** MATERIAL FOR THE TASK **
※ ※ ※

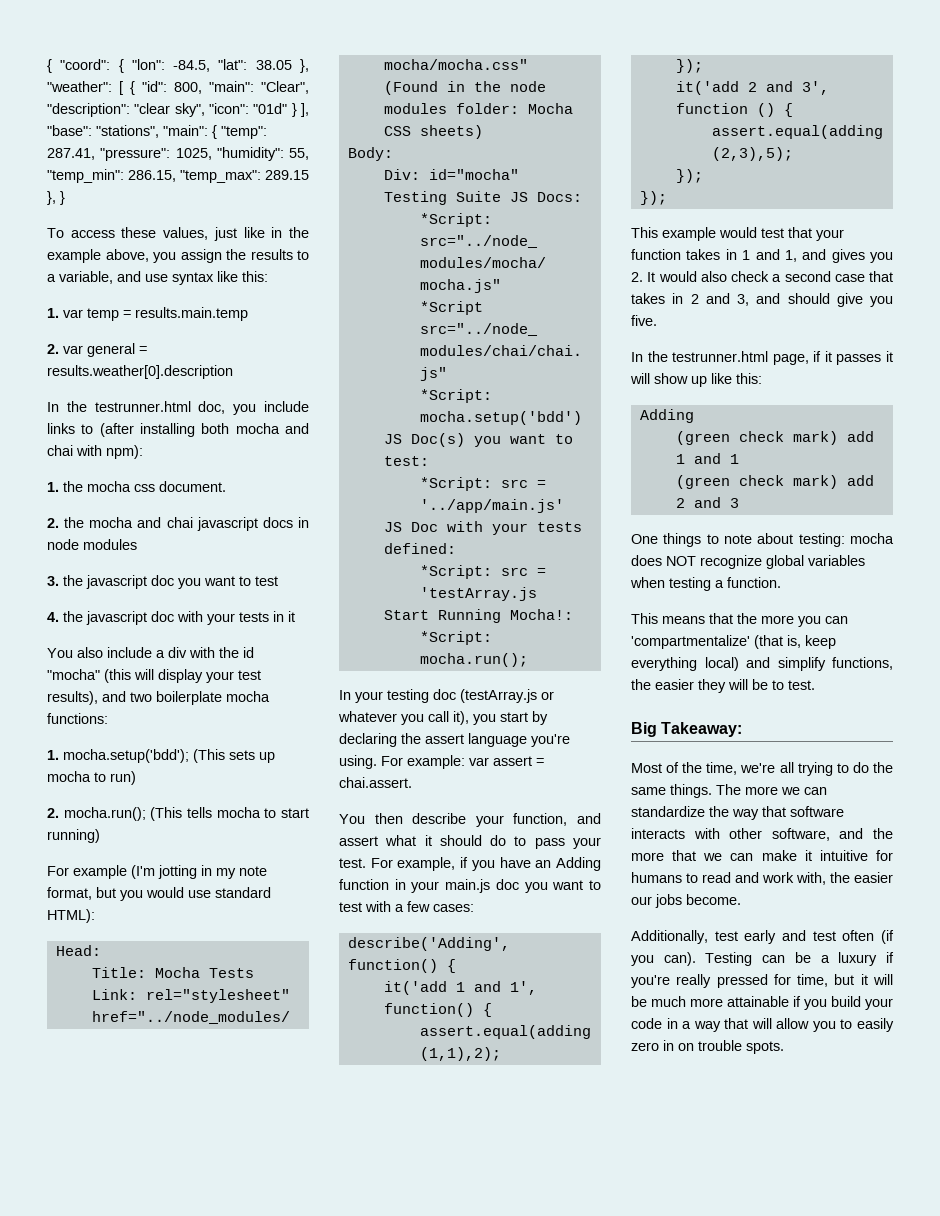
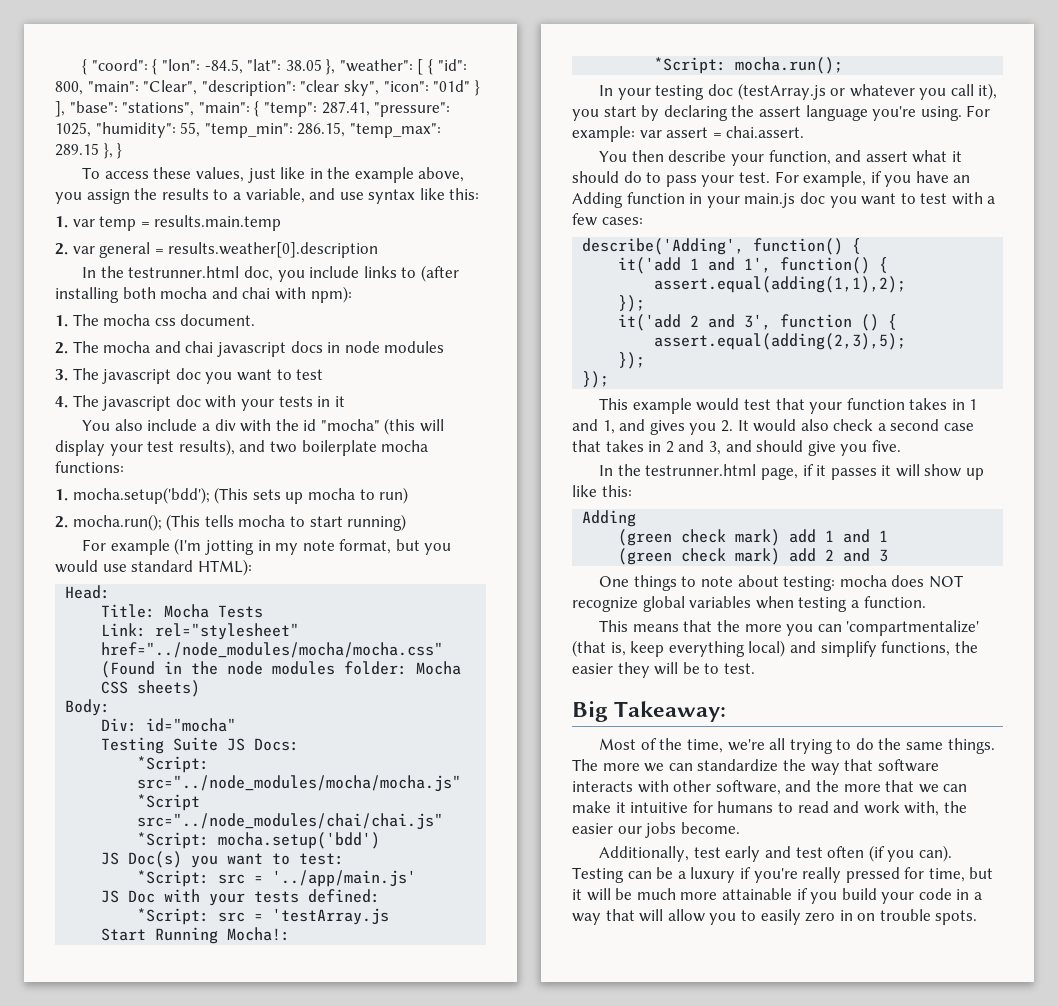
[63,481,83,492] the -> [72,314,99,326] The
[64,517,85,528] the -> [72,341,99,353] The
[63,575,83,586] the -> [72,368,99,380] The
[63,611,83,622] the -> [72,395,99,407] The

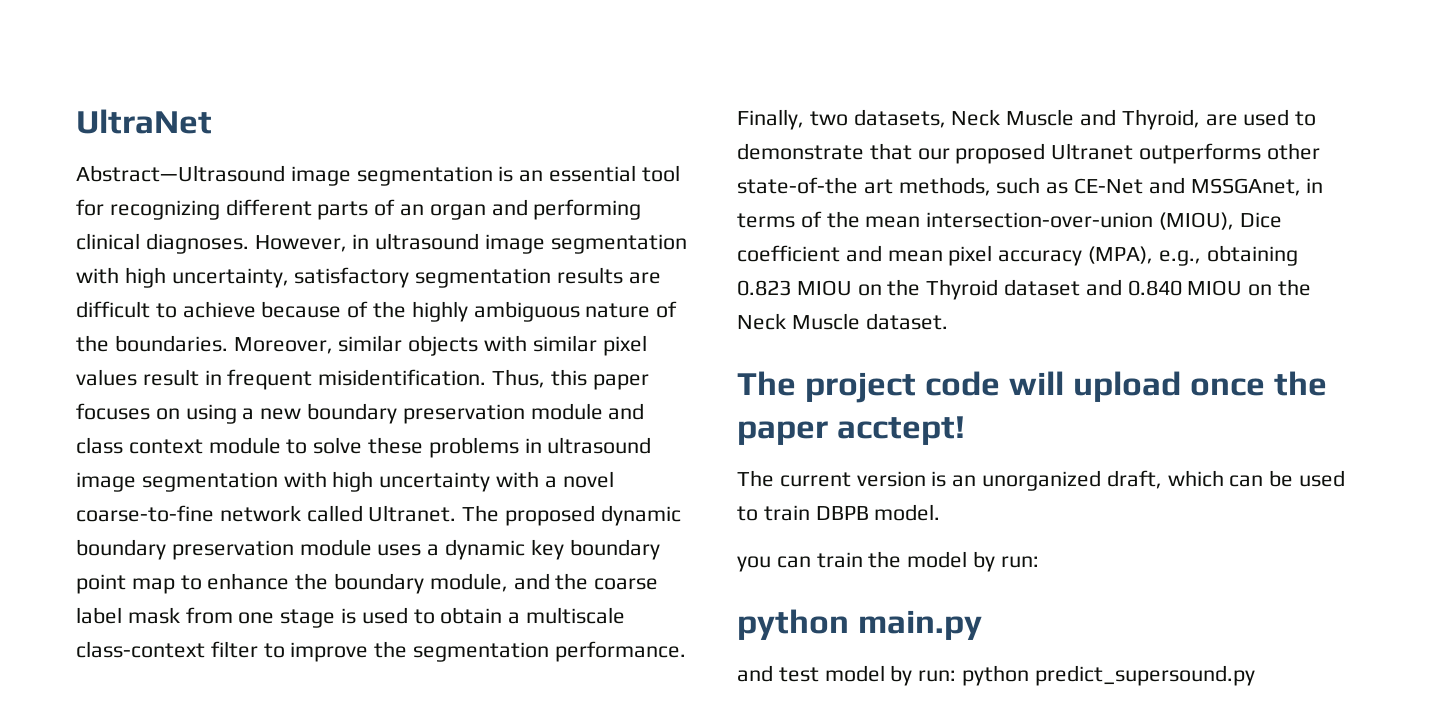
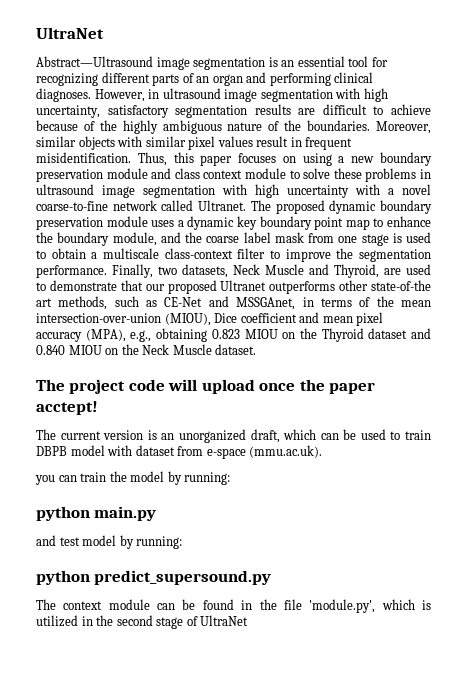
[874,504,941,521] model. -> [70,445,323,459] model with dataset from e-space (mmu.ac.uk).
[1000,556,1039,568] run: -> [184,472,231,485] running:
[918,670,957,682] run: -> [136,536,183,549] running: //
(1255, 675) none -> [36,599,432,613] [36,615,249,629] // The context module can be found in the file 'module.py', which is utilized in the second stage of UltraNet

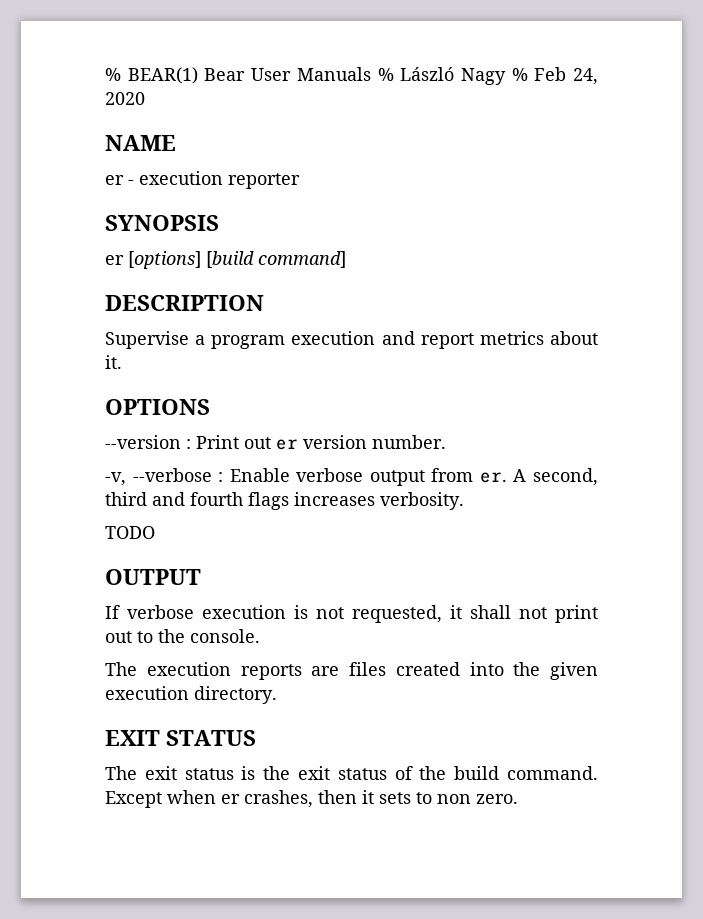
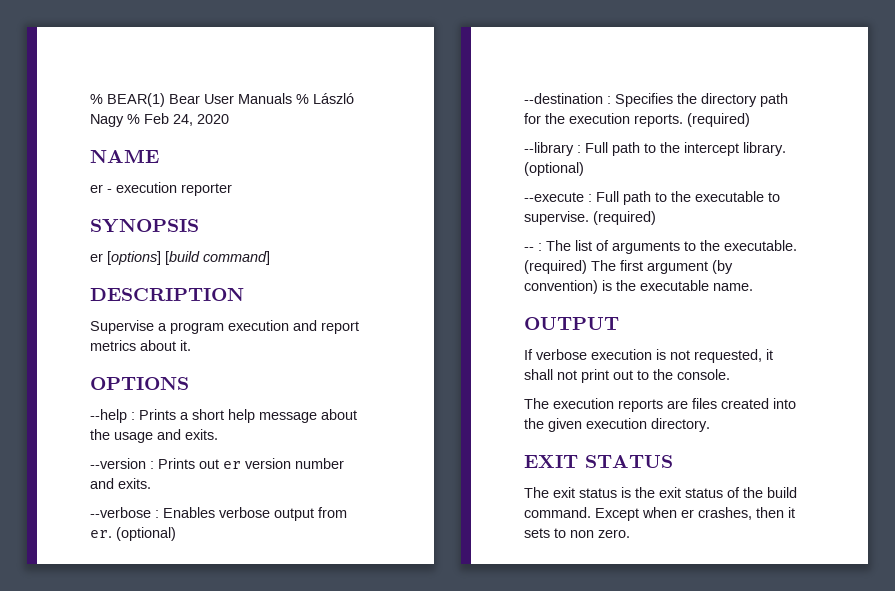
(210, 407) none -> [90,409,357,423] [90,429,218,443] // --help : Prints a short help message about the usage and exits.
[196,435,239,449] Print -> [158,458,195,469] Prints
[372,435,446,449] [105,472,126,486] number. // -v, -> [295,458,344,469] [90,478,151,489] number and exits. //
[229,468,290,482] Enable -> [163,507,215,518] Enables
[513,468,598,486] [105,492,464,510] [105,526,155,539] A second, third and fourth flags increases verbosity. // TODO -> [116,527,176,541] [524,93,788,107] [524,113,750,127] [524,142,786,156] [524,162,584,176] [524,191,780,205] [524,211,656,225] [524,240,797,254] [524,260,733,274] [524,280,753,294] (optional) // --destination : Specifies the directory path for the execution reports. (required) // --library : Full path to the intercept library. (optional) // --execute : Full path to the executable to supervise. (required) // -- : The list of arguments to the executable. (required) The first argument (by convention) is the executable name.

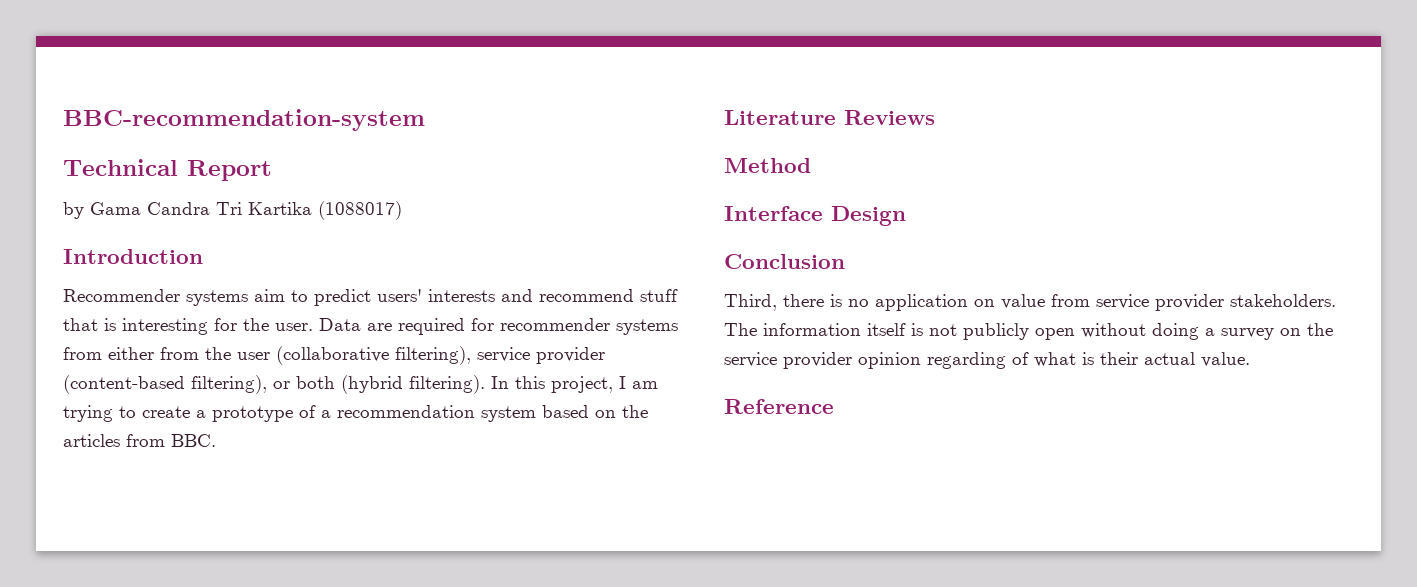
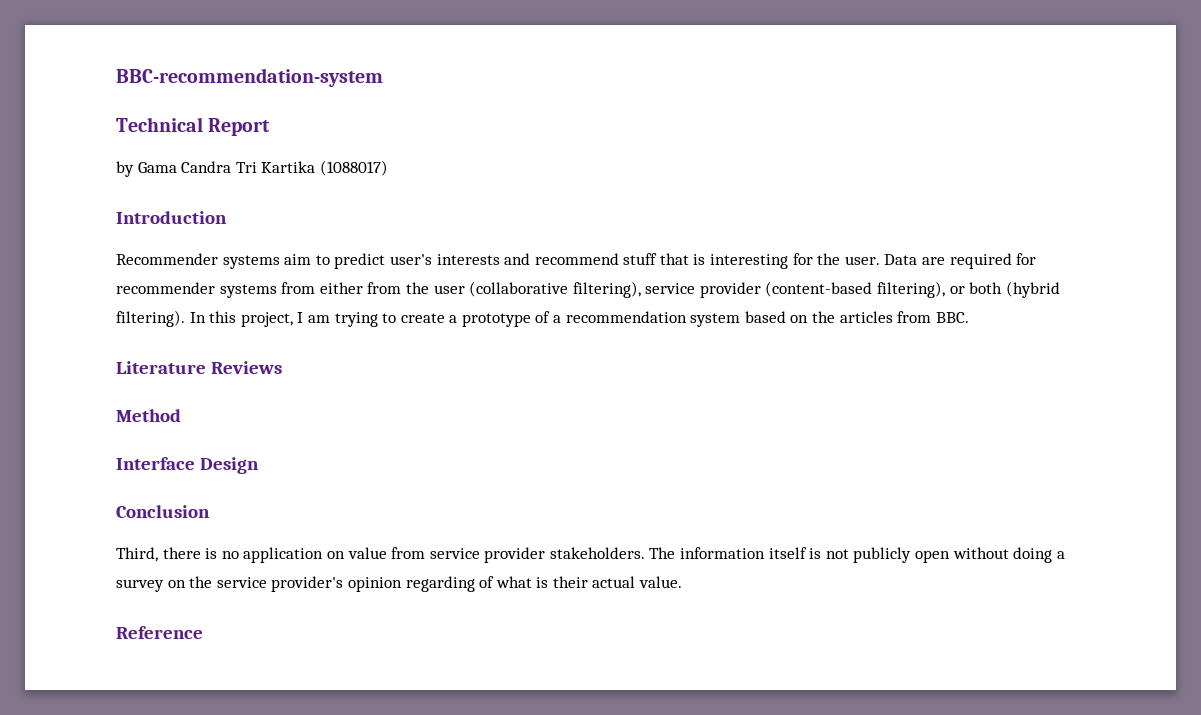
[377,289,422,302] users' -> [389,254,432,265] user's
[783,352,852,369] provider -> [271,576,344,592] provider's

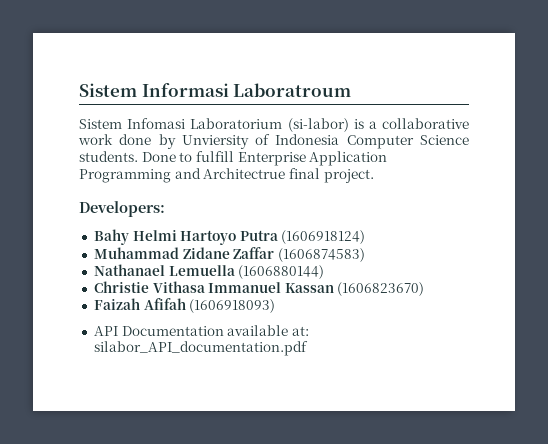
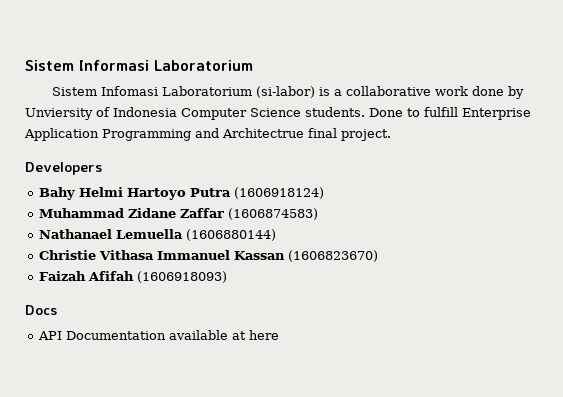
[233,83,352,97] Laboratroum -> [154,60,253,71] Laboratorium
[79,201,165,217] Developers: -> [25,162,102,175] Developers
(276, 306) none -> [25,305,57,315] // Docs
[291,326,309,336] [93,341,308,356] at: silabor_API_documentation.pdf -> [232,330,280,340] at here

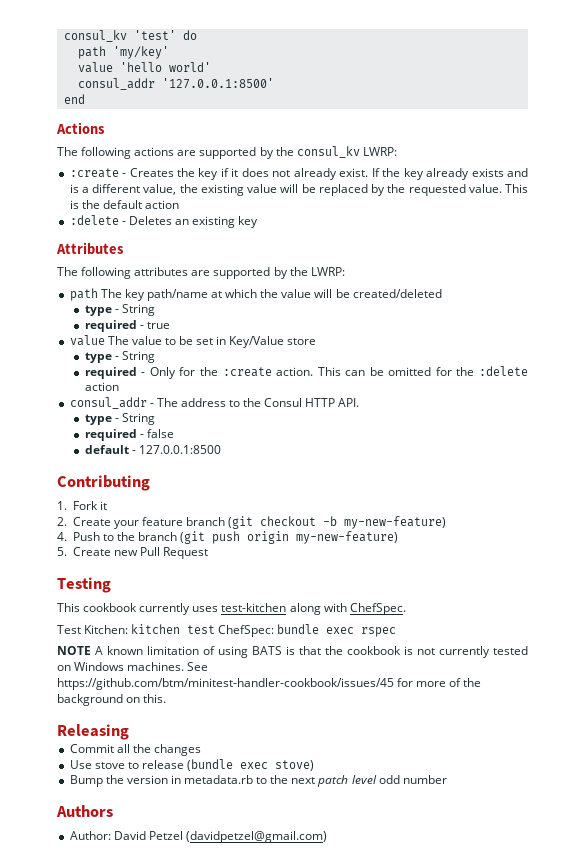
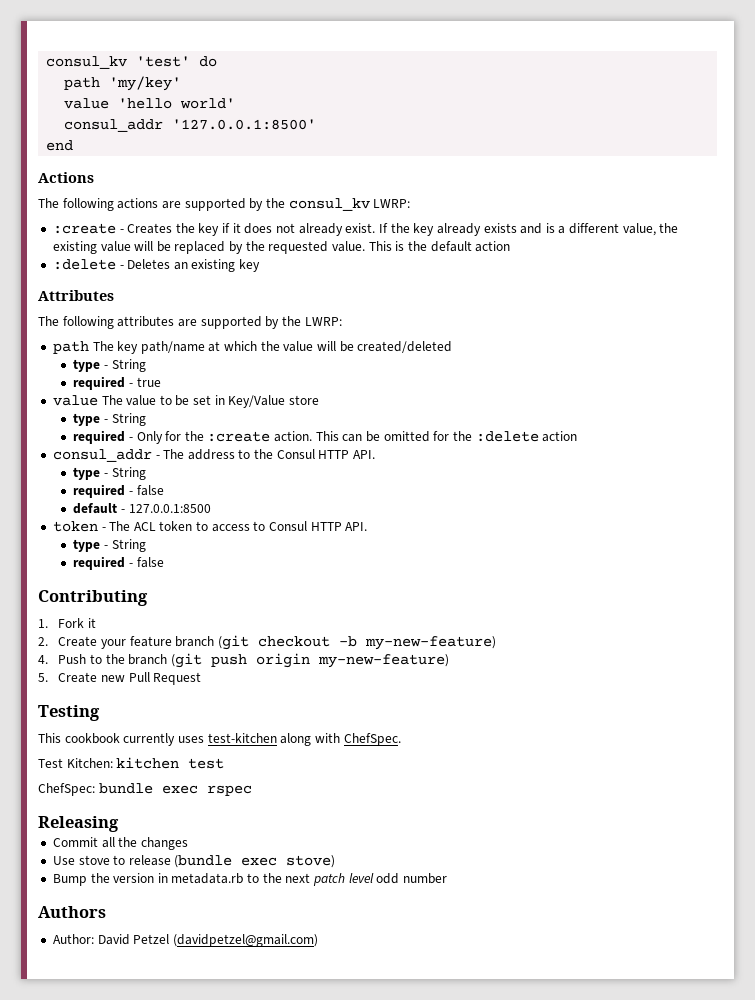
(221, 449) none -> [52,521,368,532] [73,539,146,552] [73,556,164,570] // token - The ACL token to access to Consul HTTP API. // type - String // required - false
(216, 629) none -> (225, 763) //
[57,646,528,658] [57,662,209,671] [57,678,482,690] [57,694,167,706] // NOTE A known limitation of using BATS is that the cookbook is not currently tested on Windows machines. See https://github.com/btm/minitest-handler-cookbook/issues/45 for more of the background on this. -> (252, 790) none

※ ※ ※

Copy out every line in the listing where the word "none" appears.

(1255, 675) none -> [36,599,432,613] [36,615,249,629] // The context module can be found in the file 'module.py', which is utilized in the second stage of UltraNet
(210, 407) none -> [90,409,357,423] [90,429,218,443] // --help : Prints a short help message about the usage and exits.
(276, 306) none -> [25,305,57,315] // Docs
(221, 449) none -> [52,521,368,532] [73,539,146,552] [73,556,164,570] // token - The ACL token to access to Consul HTTP API. // type - String // required - false
(216, 629) none -> (225, 763) //
[57,646,528,658] [57,662,209,671] [57,678,482,690] [57,694,167,706] // NOTE A known limitation of using BATS is that the cookbook is not currently tested on Windows machines. See https://github.com/btm/minitest-handler-cookbook/issues/45 for more of the background on this. -> (252, 790) none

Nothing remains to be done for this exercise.